3.Fire on the Bayou by The Meters: This is the first album with Cyril Neville in the group. It features the famous tunes "Mardi Gras Mambo" and "They All Asked for You."
4.Yellow Moon by the Neville Brothers: This is the boy's album from 1989 and includes such tracks as "A Change is Gonna Come" and "Voodoo."
5.Crawfish Fiesta by Professor Longhair: Recorded in 1979, this was the Professor's last album and features Dr. John on guitar.
6.Oh, My Nola by Harry Connick Jr.: This album includes many New Orleans classics performed by Harry Connick Jr., such as "Jambalaya (On the Bayou)," as well as some of his own original songs.
Read 6 Novels Based in New Orleans
1.A Streetcar Named Desire by Tennessee Williams: This is the famous story of Stella, Blanche, and Stanley that led to Stella-shouting contests and countless theatrical adaptations.
2.The Awakening by Kate Chopin: This is Chopin's renowned feminist novel which tells the story of Edna Pontellier's sexual awakening. It was considered risqué in its time.
3.Dinner at Antoine's by Francis Parkinson Keyes: This book really put Antoine's Restaurant on the map-so much so that Brennan's started serving brunch, in order to compete with their rival's increased dinner crowds.
4.The Feast of All Saints by Anne Rice: Anne Rice is one of the best-known authors to come out of New Orleans, and she wrote about more than just vampires. This book tells the history of free people of color before the Civil War.

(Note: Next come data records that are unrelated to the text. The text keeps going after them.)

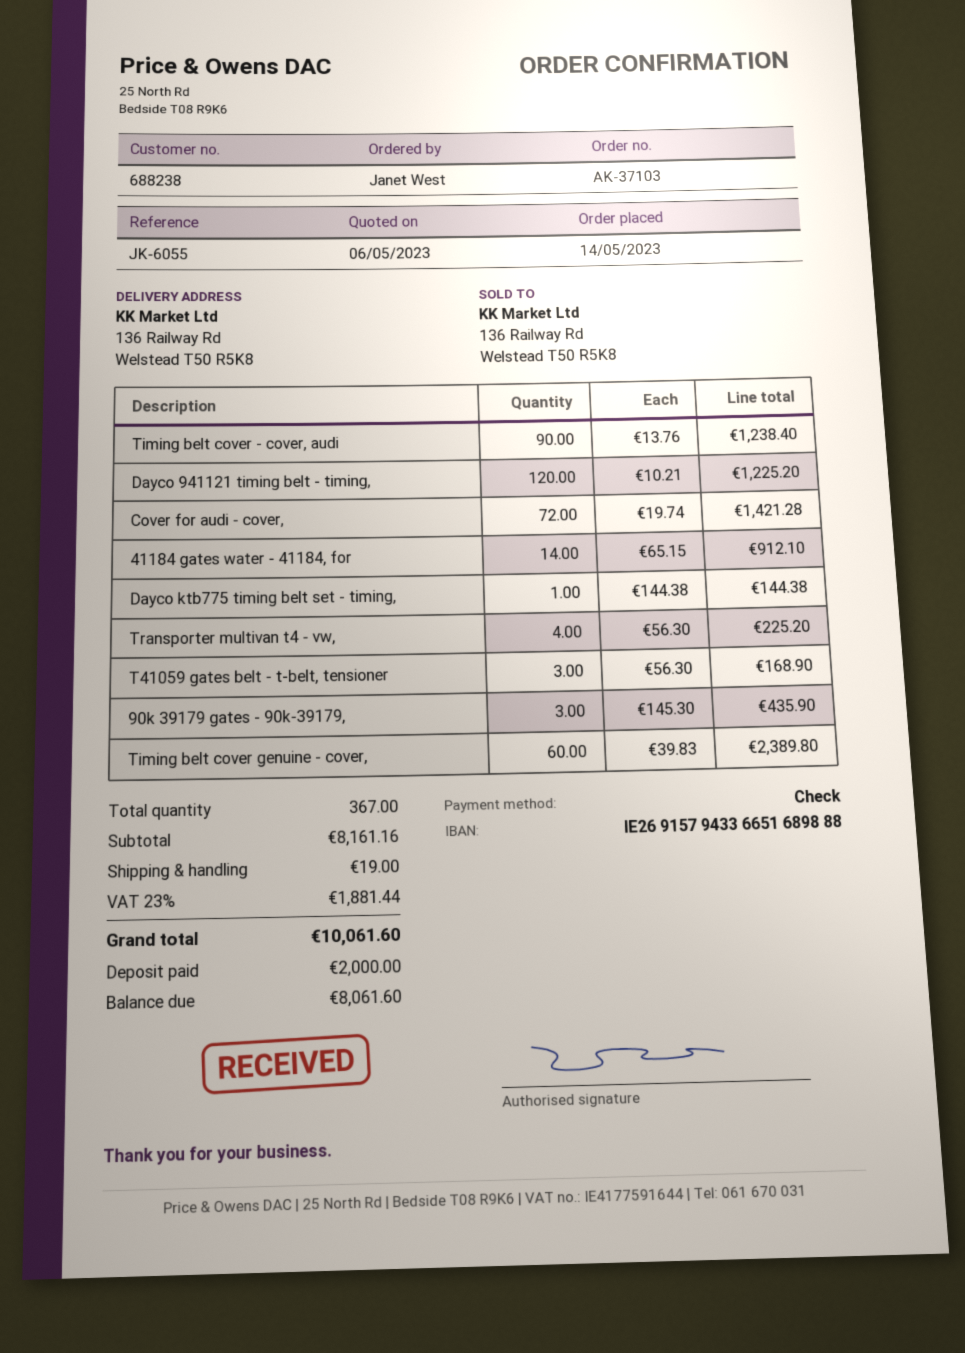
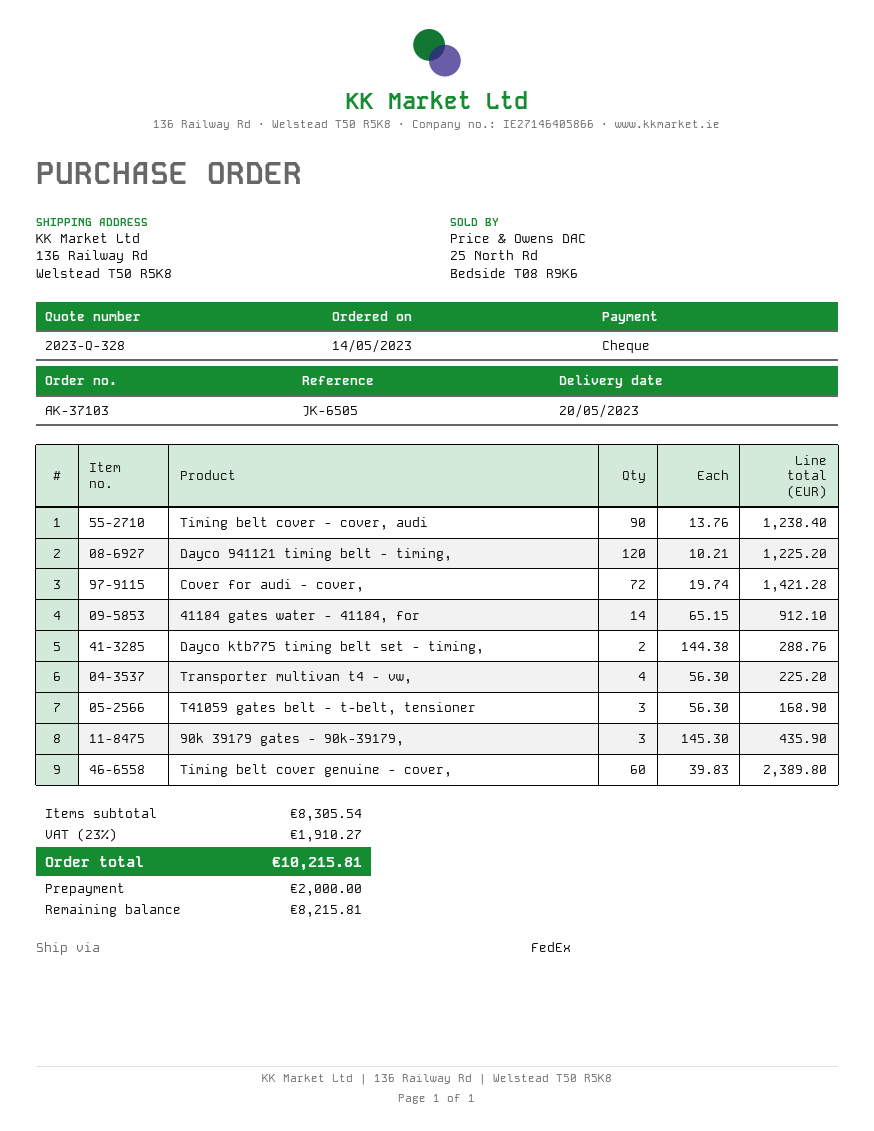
reference: JK-6055 -> JK-6505
Dayco ktb775 timing belt set - timing,: 1 x 144.38 = 144.38 -> 2 x 144.38 = 288.76
subtotal: 8161.16 -> 8305.54
shipping: 19.00 -> none
tax: 23% = 1881.44 -> 23% = 1910.27
total: 10061.60 -> 10215.81
balance: 8061.60 -> 8215.81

5.Commanding the Table by Ella Brennan: This is the autobiography of Ella Brennan, who not only opened Commander's Palace, but also launched the careers of many of New Orleans's celebrity chefs, such as Paul Prudhomme.
6.A Confederacy of Dunces by John Kennedy Toole: This classic novel tells the story of Ignatius Reilly, who lives with his mother in New Orleans while writing a book, and the misadventures that befall him.
Prepare 6 Delicious New Orleans Desserts
1.Beignet: This is one of the most iconic NOLA desserts due to the unmistakable powdered sugar mess that accompanies it. French for doughnut, these fried dough delicacies are world-renowned and go perfectly with café au lait.
2.Bread Pudding: Use your day-old bread and turn it into something delicious. Add some eggs, cinnamon, vanilla, and a nice whiskey sauce. Whether or not to put raisins in there is an ongoing New Orleans controversy.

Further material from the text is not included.